Although COVID-19 primarily affects the lungs, some sequelae, such as heart problems, diabetes, or kidney disease, can develop a few months after recovery from coronavirus infection, even in mild cases of the disease. Although the exact cause of these sequelae has not been fully understood, some recent research suggests that they may be the result of intense inflammation caused by […]
Although COVID-19 primarily affects the lungs, some sequelae, such as heart problems, diabetes, or kidney disease, can develop a few months after recovery from coronavirus infection, even in mild cases of the disease.
Although the exact cause of these sequelae has not been fully understood, some recent research suggests that they may be the result of intense inflammation caused by the SARS-CoV-2 virus or even due to some other pre-existing disease that causes manifest after coronavirus infection.
COVID-19 is an infection caused by a new type of coronavirus, SARS-CoV-2, and is characterized by the appearance of flu-like symptoms, such as fever, headache and general malaise, in addition to an intense cough and difficulty breathing. In some cases, hospital admission is necessary due to the seriousness of the symptoms that can be life-threatening. Check out all symptoms of COVID-19.
Some symptoms such as excessive tiredness, weakness, muscle pain, cough or loss of smell/taste are the most common sequelae after infection, which can last for more than 12 weeks, even after the person is considered cured.
However, there are sequelae that involve other organs of the body that have been reported, although less frequently, by people who have had COVID-19, some studies and scientific journals.
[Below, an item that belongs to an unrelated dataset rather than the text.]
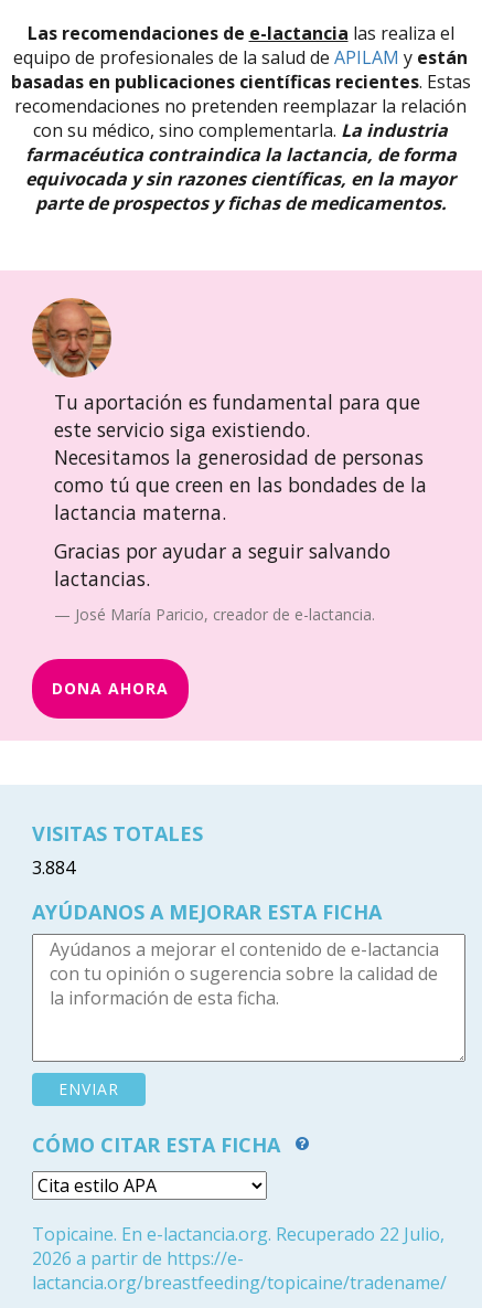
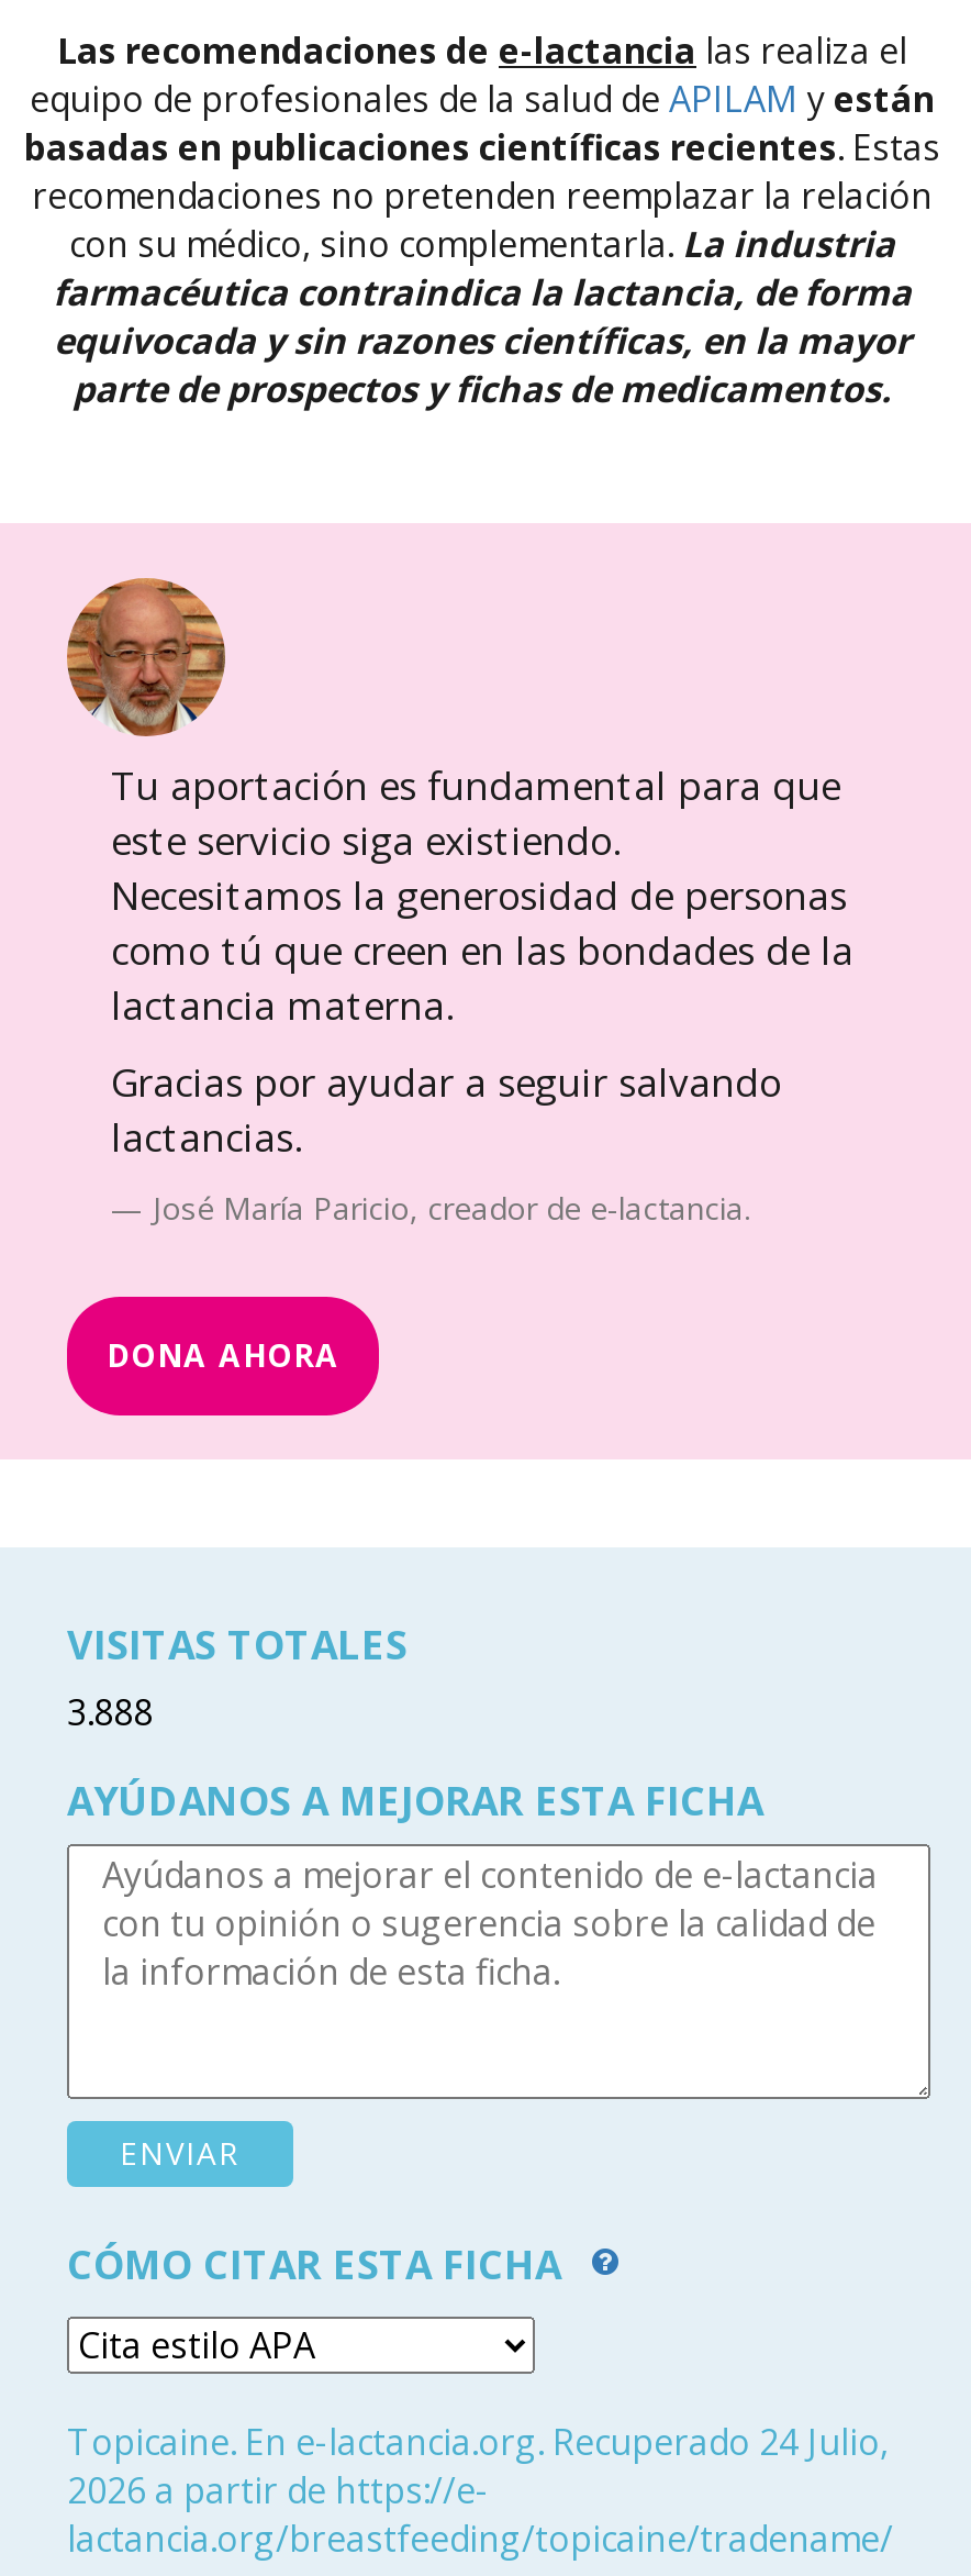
[32,855,75,880] 3.884 -> [67,1688,153,1736] 3.888
[32,1222,444,1246] Topicaine. En e-lactancia.org. Recuperado 22 Julio, -> [67,2418,889,2466] Topicaine. En e-lactancia.org. Recuperado 24 Julio,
These include:
Cardiovascular system: myocardial inflammation, heart failure, inflammation of the membrane that lines the heart, acute coronary disease, cardiac arrhythmia, infarction or increased blood clotting
Respiratory system: stiffening of the lung, called pulmonary fibrosis, which can cause difficulty breathing or poor blood circulation
Renal system: acute renal failure, characterized by decreased kidney function
Neurological systems: loss of taste and smell, headache, anxiety, depression, insomnia, brain inflammation, stroke, cerebral venous thrombosis, cerebral hemorrhage, confusion, delirium, dizziness, seizures, Guillain-Barré syndrome, Parkinson’s disease or Miller Fisher syndrome
Dermatological system: blistering, itching or swelling of the skin, or alopecia, which is hair loss
Gastrointestinal system: loss of appetite, nausea, gastroesophageal reflux, diarrhea, abdominal pain or swelling, or bloody stools
Ophthalmologic system: conjunctivitis, keratoconjunctivitis or hemorrhagic conjunctivitis, eyelid redness, retinal blood vessel obstruction or optic nerve inflammation
Endocrine system: thyroid inflammation, hyperglycemia in diabetic people, increased insulin resistance or development of type 1 diabetes
Importantly, most people with COVID-19 recover quickly. However, due to the possibility of the development of sequelae of the infection, it becomes even more important to reduce the transmission of COVID-19, following precautionary measures such as social distancing, using masks, washing hands and using alcohol gel, for example. Check out all the measures to prevent infection by COVID-19.
Furthermore, the vaccine is the best form of protection against COVID-19 and against reinfection with a potentially more dangerous new variant of the virus. Find out what are the main vaccines for COVID-19.
Why does COVID-19 leave sequelae?
The exact cause of the sequelae of COVID-19 is not yet known, however, studies carried out so far report that during the infection, the body produces a large amount of inflammatory substances, called cytokines, as a way to increase the action of the immune system to fight the virus. These cytokines can end up accumulating in other organs and systems, causing chronic inflammation and causing sequelae.
What to do in case of sequel
In case there is any sign or symptom that could be indicative of sequelae of COVID-19, it is important to consult the doctor, so that the diagnosis can be made and the relationship with COVID-19 established and, thus, to start the medical follow-up and the treatment according to specific symptoms and individually.